In sum, Not a Love Story is very much a National Film Board of Canada product: concerned, engaged, up to the minute on social questions, but slick, manipulative, avoiding all the hard questions to capture the ready success of answering the easy ones. It may have a different subject from other NFB films, but its methods are inherited. These methods have been developed for decades, and they work. If Not a Love Story is successful, that will be because of its emphasis on emotion, the presence of Linda Lee Tracey as a genuinely appealing star, the shock of the porn characters, and the sympathy of Bonnie Klein as our Alice in Pornoland. Not incidentally, the film offers some of the porn its audience wants to see but wouldn’t be caught dead seeking out in Times Square.
Most fundamentally, though, the film’s fate will signal the prospects of the anti-pornography campaign itself. The basic questions are not, finally, about Not a Love Story at all. They concern the past and future of anti-porn politics, the reasons for its appeal, and the questions of priority it raises.

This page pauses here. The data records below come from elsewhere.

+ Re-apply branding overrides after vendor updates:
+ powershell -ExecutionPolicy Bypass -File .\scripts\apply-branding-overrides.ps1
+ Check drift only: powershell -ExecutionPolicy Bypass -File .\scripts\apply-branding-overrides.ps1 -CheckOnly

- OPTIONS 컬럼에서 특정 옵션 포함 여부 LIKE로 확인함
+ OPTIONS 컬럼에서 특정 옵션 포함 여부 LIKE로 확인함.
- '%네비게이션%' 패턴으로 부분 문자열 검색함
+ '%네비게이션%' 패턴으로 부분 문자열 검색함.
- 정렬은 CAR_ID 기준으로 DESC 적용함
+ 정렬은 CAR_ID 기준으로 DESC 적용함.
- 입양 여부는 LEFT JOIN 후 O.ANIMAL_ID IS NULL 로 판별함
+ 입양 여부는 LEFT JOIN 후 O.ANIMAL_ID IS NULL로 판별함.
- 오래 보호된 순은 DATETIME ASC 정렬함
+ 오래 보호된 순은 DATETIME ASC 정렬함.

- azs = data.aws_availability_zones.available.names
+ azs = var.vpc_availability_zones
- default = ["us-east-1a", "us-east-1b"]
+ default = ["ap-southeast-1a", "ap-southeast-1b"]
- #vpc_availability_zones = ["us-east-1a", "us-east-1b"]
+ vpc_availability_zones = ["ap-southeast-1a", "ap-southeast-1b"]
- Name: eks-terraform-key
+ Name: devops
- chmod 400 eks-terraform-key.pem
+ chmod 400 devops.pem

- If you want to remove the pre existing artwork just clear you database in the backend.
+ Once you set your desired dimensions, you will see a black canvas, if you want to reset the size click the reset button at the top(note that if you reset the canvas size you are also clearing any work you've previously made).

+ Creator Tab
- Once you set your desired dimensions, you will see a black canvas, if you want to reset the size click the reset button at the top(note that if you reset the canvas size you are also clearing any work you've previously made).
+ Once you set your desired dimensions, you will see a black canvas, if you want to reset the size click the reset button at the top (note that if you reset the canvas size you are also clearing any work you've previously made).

Displacement, Confusion, and What’s Left Out
There are many unanswered questions in Not a Love Story, the title itself not the least of them. Assuming that pornography is not about love, what is it? The film privileges the words of Susan Griffin, who defines one of the central tenets of the anti-porn movement: pornography is different from eroticism. Kate Millett says the same thing, as have countless others. But, what is pornography and what is eroticism? One is bad, the other is good (guess which). Fixing the dividing line is rather like redlining a neighborhood: the “bad” neighborhood is always the place where someone else lives. Porn is the same. If I like it, it’s erotic; if you like it, it’s pornographic. The rules don’t seem much clearer than that, so the game gets murkier by the minute. Ready?
Two stories. Back in 1969, when I first started thinking about this distinction, my best friend worked as an artist’s model; so, eventually, did I. She would model for painters but never for photographers, since with them you’d have no control over who saw your body. Once she broke the rule and modelled for a mutual friend, a photographer who did a series of nude photographs of her that we all loved. He had a show in a local gallery. One photograph of my friend was stolen out of the show. She went into a terrible depression. She was tormented by the image of an unknown man jerking off to her picture. Test: was that photograph erotic or pornographic?
Back in 1980, a woman I know went to spend the day with a friend’s family. Looking around the house, what should she discover but the father’s personal copy of the Tee Corrine cunt coloring book. Made for the women’s community, the book usually was found only in feminist bookstores. Test: is the book erotic or pornographic?
I have other friends and other stories. Surely it is not merely an image which is one thing or the other, but equally (if not foremost) the imagination that employs the image in the service of its fantasy. It is time that anti-porn activists stopped kidding themselves about the fine distinctions between eroticism and pornography. If any extra test is needed, the film offers us one in its final freeze-frame shot of a bikini-clad Linda Lee, snapped in midair, seaweed in hand. It is meant as an image of “wholeness, sanity, life-loving-ness” according to the filmmakers, but it comes out looking more like a soft-core Tampax ad. Is this image, perchance, pornographic as well?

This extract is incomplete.